Records for this task:

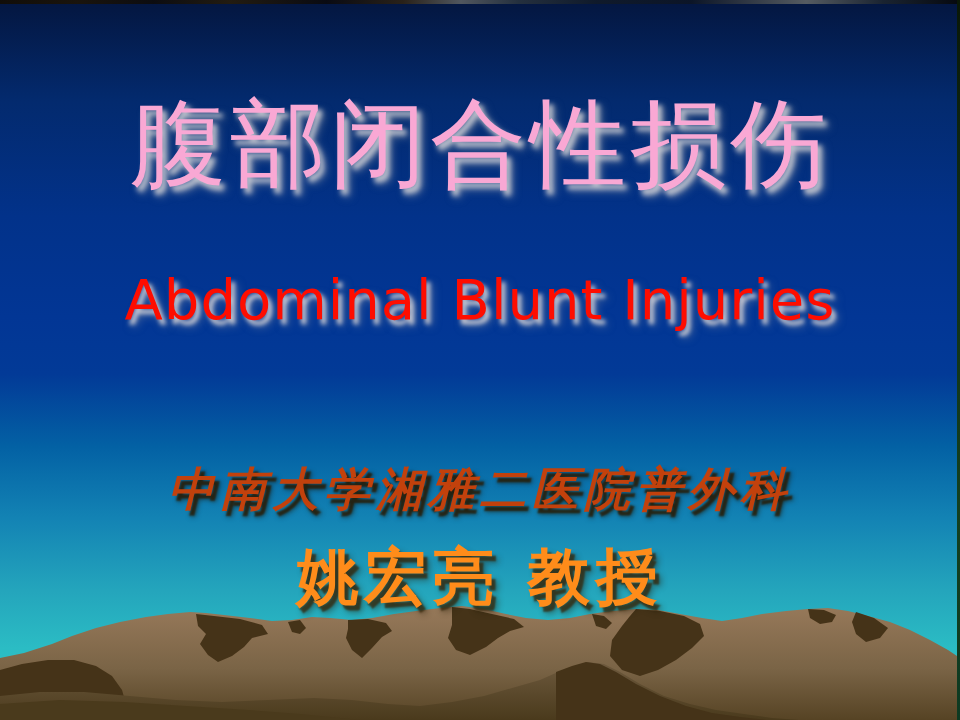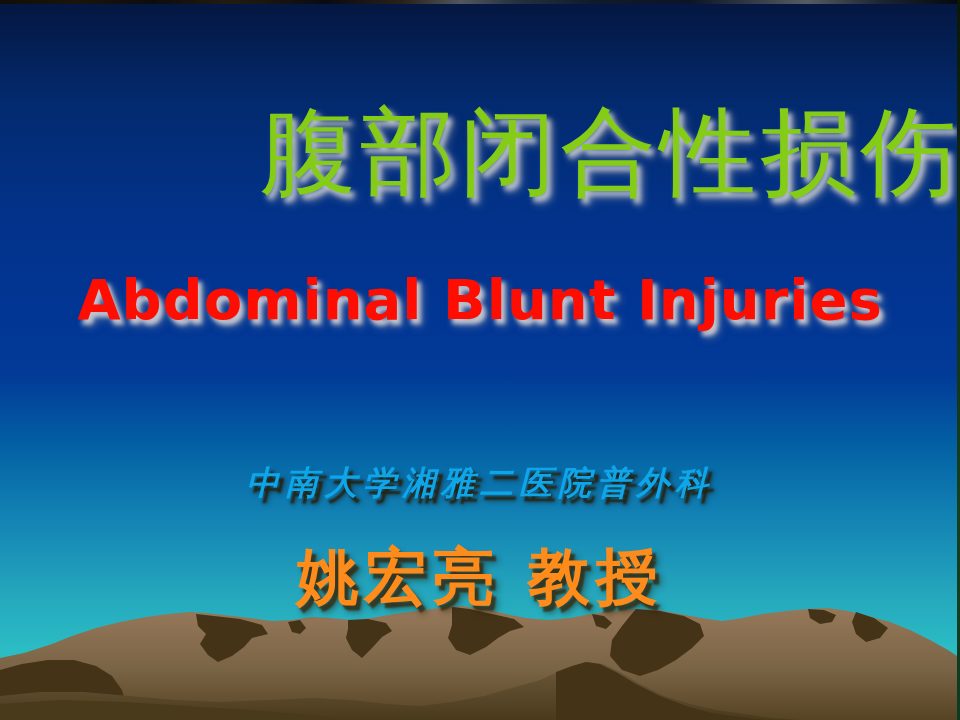--- a/index.html
+++ b/index.html
@@ -87,14 +87,14 @@
   .title-cn {
     position: absolute;
     left: 0;
-    top: 104px;
-    width: 960px;
-    text-align: right;
+    top: 96px;
+    width: 960px;
+    text-align: center;
     font-size: 96px;
     line-height: 1.0;
     font-weight: 400;
     letter-spacing: 4px;
-    color: #84cc16;
+    color: #f9a8d4;
     text-shadow:
        4px 5px 5px rgba(210,210,215,0.85),
        6px 7px 9px rgba(160,165,175,0.55);

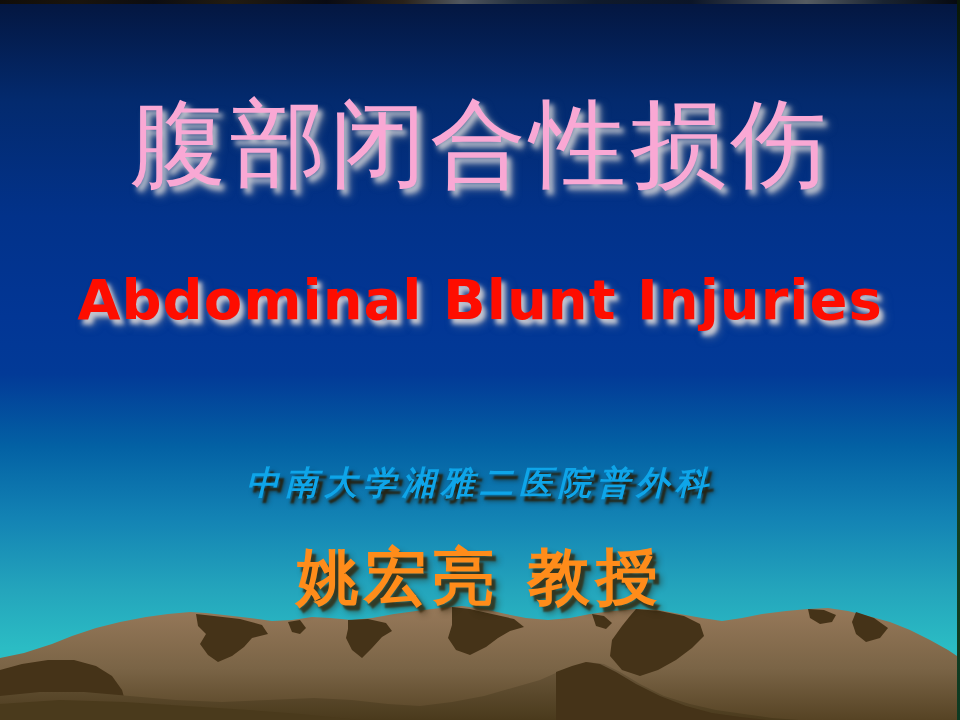--- a/index.html
+++ b/index.html
@@ -110,7 +110,7 @@
     text-align: center;
     font-size: 56px;
     line-height: 1.0;
-    font-weight: bold;
+    font-weight: normal;
     letter-spacing: 1px;
     color: #fe0d00;
     text-shadow:

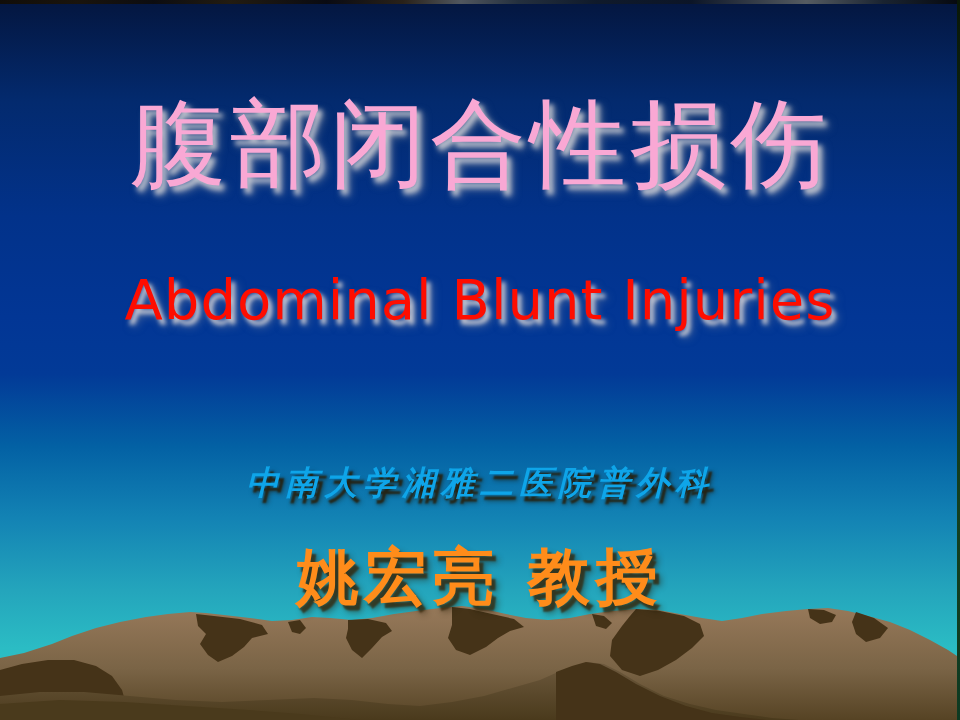--- a/index.html
+++ b/index.html
@@ -126,12 +126,12 @@
     top: 466px;
     width: 960px;
     text-align: center;
-    font-size: 33px;
+    font-size: 46px;
     line-height: 1.0;
     font-weight: bold;
     font-style: italic;
     letter-spacing: 6px;
-    color: #0ea5e9;
+    color: #c2410c;
     text-shadow:
        4px 5px 2px rgba(40,28,6,0.85),
        5px 6px 5px rgba(30,22,6,0.55);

Instructions for the task: Only the text is to be copied: please reproduce the records exactly and drop the pictures.

Solution:
--- a/index.html
+++ b/index.html
@@ -87,14 +87,14 @@
   .title-cn {
     position: absolute;
     left: 0;
-    top: 104px;
-    width: 960px;
-    text-align: right;
+    top: 96px;
+    width: 960px;
+    text-align: center;
     font-size: 96px;
     line-height: 1.0;
     font-weight: 400;
     letter-spacing: 4px;
-    color: #84cc16;
+    color: #f9a8d4;
     text-shadow:
        4px 5px 5px rgba(210,210,215,0.85),
        6px 7px 9px rgba(160,165,175,0.55);

--- a/index.html
+++ b/index.html
@@ -110,7 +110,7 @@
     text-align: center;
     font-size: 56px;
     line-height: 1.0;
-    font-weight: bold;
+    font-weight: normal;
     letter-spacing: 1px;
     color: #fe0d00;
     text-shadow:

--- a/index.html
+++ b/index.html
@@ -126,12 +126,12 @@
     top: 466px;
     width: 960px;
     text-align: center;
-    font-size: 33px;
+    font-size: 46px;
     line-height: 1.0;
     font-weight: bold;
     font-style: italic;
     letter-spacing: 6px;
-    color: #0ea5e9;
+    color: #c2410c;
     text-shadow:
        4px 5px 2px rgba(40,28,6,0.85),
        5px 6px 5px rgba(30,22,6,0.55);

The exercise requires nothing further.